Mangrove forests appear among the most productive ecosystems on earth and provide important goods and services to tropical coastal populations. Thirty-five percent of mangrove forest areas have been lost worldwide in the last two decades. Management measures could be an option to combine human use and conservation of mangroves. These measures can be improved if their impacts are assessed before they are performed. By doing so, the best management option out of a set of all potential options can be selected in advance. The mangrove model—KiWi—has been proven to be suitable for analyzing mangrove forest dynamics in the neotropics. Here, the model was applied to mangrove management scenarios. For this, the model was parameterized to Rhizophora apiculata, one of the most common mangrove species planted in Asia for timber production. It is thus the first simulation model describing Asian mangrove plantations. The recently developed Pattern Oriented Modelling approach was used to find those parameters fitting best density patterns and dbh (diameter at breast height) size classes reported in literature.
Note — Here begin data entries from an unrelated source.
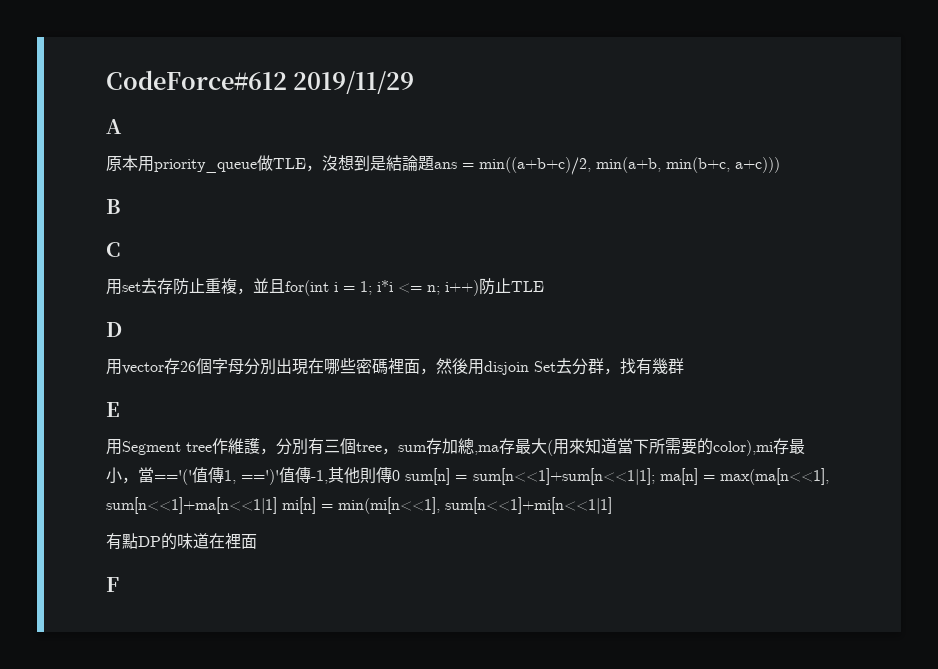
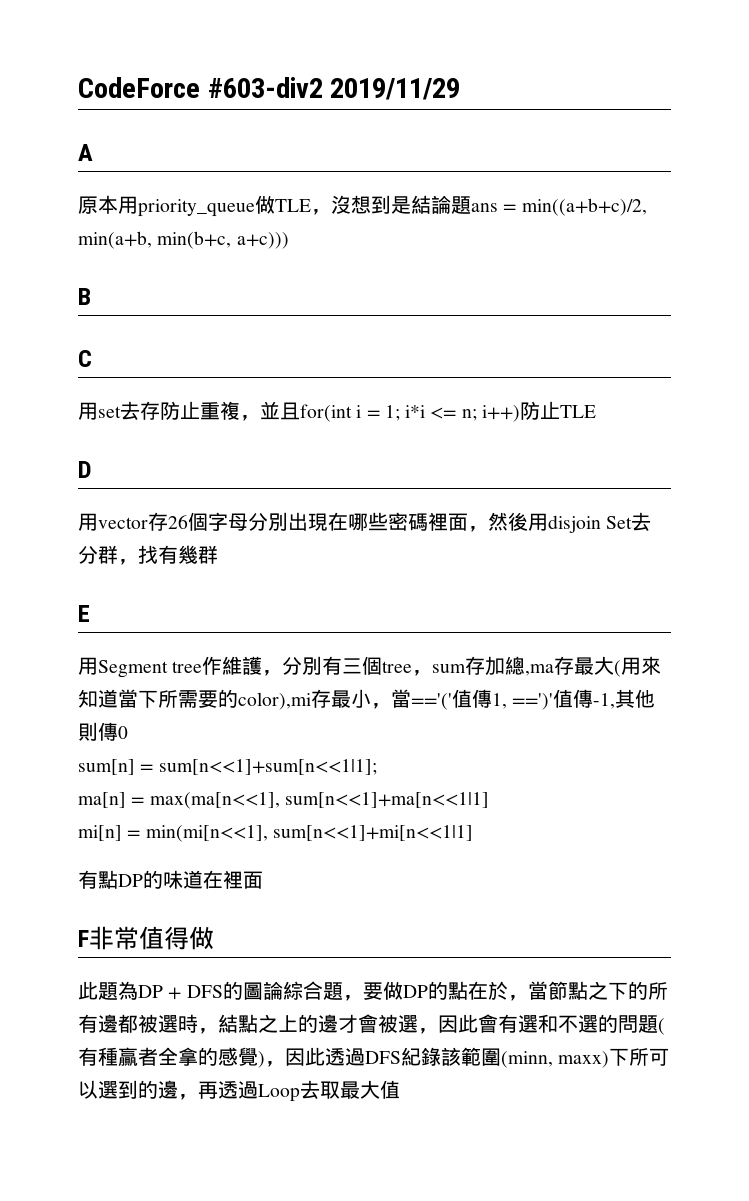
[106,70,287,90] CodeForce#612 -> [78,77,323,98] CodeForce #603-div2
(401, 475) none -> (128, 732) //
(655, 476) none -> (377, 767) //
(277, 505) none -> (489, 800) //
(119, 584) none -> [89,926,214,950] [78,981,668,1001] [78,1014,665,1035] [78,1047,670,1068] [78,1080,400,1102] 非常值得做 // 此題為DP + DFS的圖論綜合題，要做DP的點在於，當節點之下的所有邊都被選時，結點之上的邊才會被選，因此會有選和不選的問題(有種贏者全拿的感覺)，因此透過DFS紀錄該範圍(minn, maxx)下所可以選到的邊，再透過Loop去取最大值

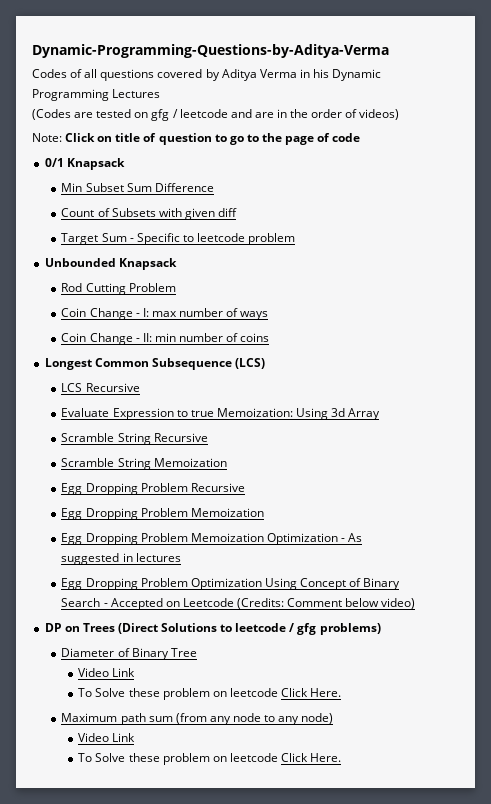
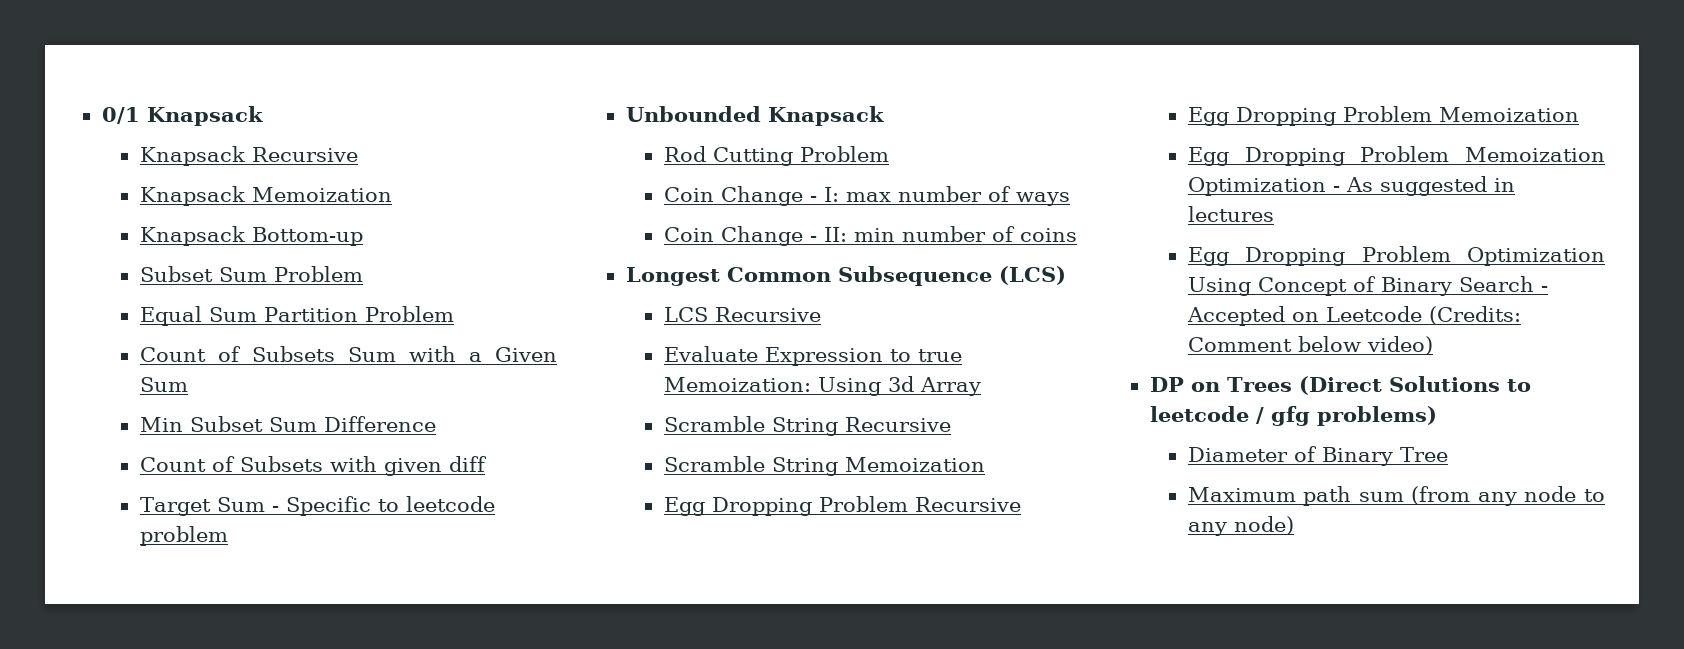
[32,44,389,58] [32,69,382,81] [32,89,161,101] [32,109,400,121] [32,133,361,145] [44,158,125,170] Dynamic-Programming-Questions-by-Aditya-Verma // Codes of all questions covered by Aditya Verma in his Dynamic Programming Lectures // (Codes are tested on gfg / leetcode and are in the order of videos) // Note: Click on title of question to go to the page of code // 0/1 Knapsack -> [101,106,263,126] [139,146,358,166] [139,186,392,206] [139,226,363,246] [139,266,363,282] [139,306,454,326] [139,346,557,362] [139,377,188,392] 0/1 Knapsack // Knapsack Recursive // Knapsack Memoization // Knapsack Bottom-up // Subset Sum Problem // Equal Sum Partition Problem // Count of Subsets Sum with a Given Sum
[78,668,136,677] [78,688,342,700] // Video Link // To Solve these problem on leetcode Click Here. -> (1448, 454) none
[78,733,136,742] [78,753,342,765] // Video Link // To Solve these problem on leetcode Click Here. -> (1294, 525) none

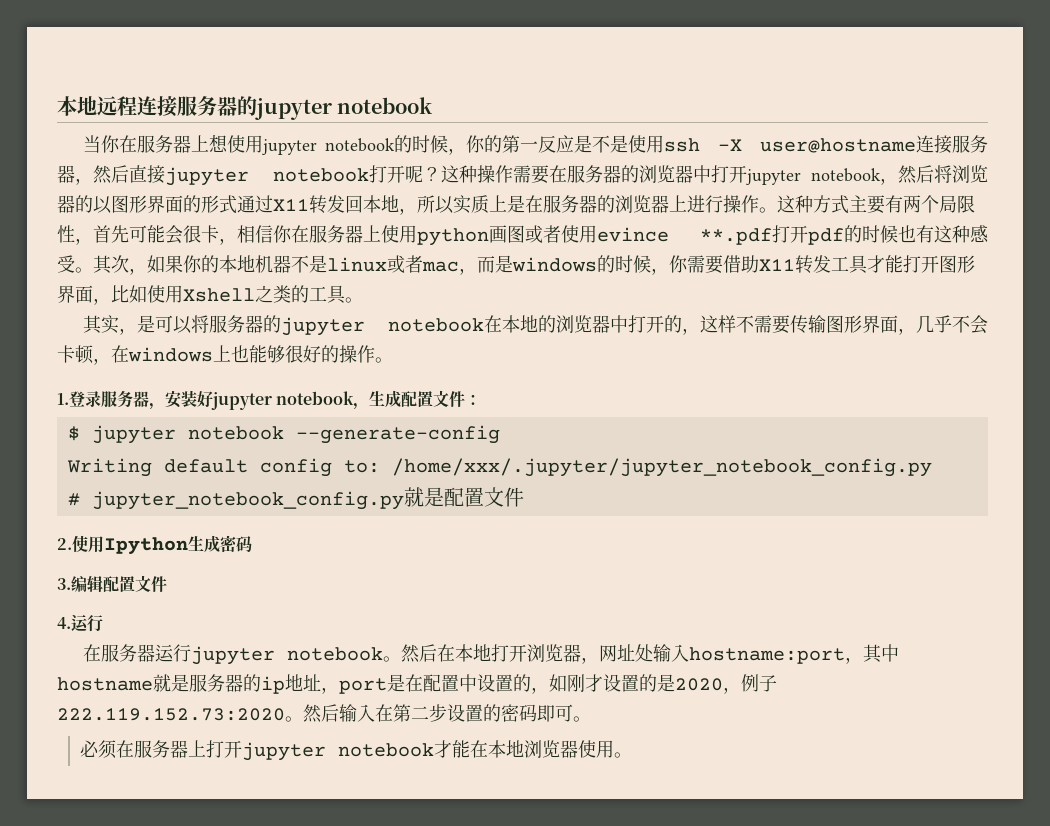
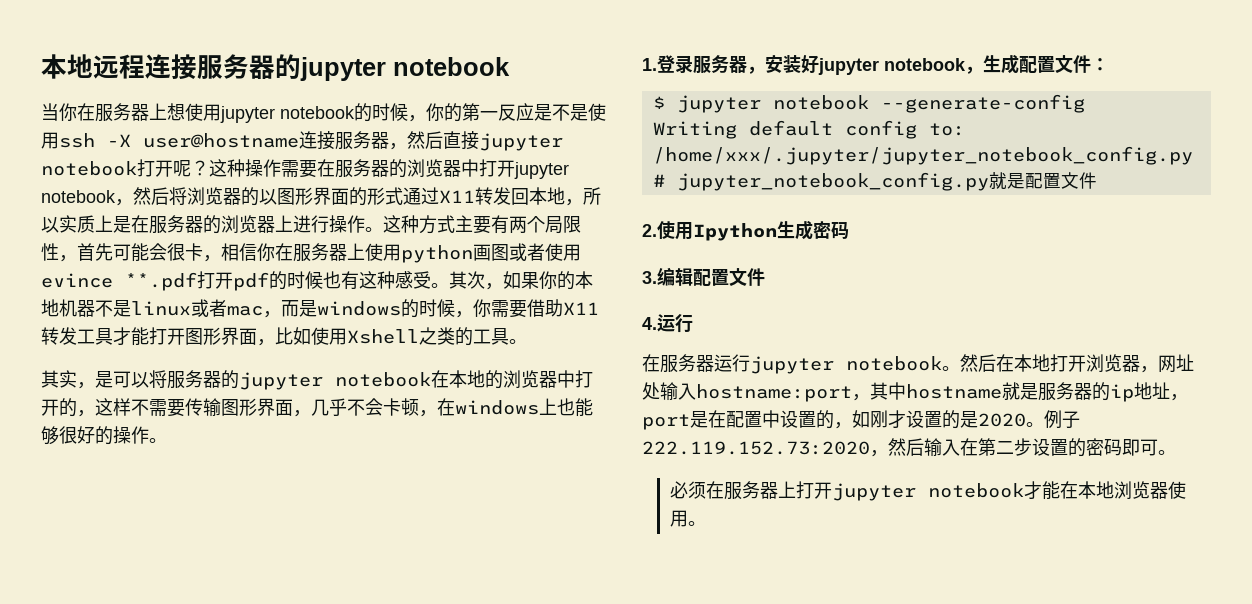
[723,687,741,694] ， -> [1026,422,1044,427] 。
[285,716,303,722] 。 -> [870,450,888,457] ，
The results demonstrated that the KiWi model was able to: (1) reproduce the growth patterns of a mono-specific plantation of R. apiculata in terms of forest density and size class distribution and (2) can provide criteria for the selection of a thinning strategy within a harvesting cycle.


Rhizophora apiculata Individual-based modeling Pattern oriented modeling Management scenarios KiWi model 



This study was carried out as a part of the German-Vietnamese collaboration project “Can Gio” and was funded by the Deutsche ForshungsGemeinschaft (DFG).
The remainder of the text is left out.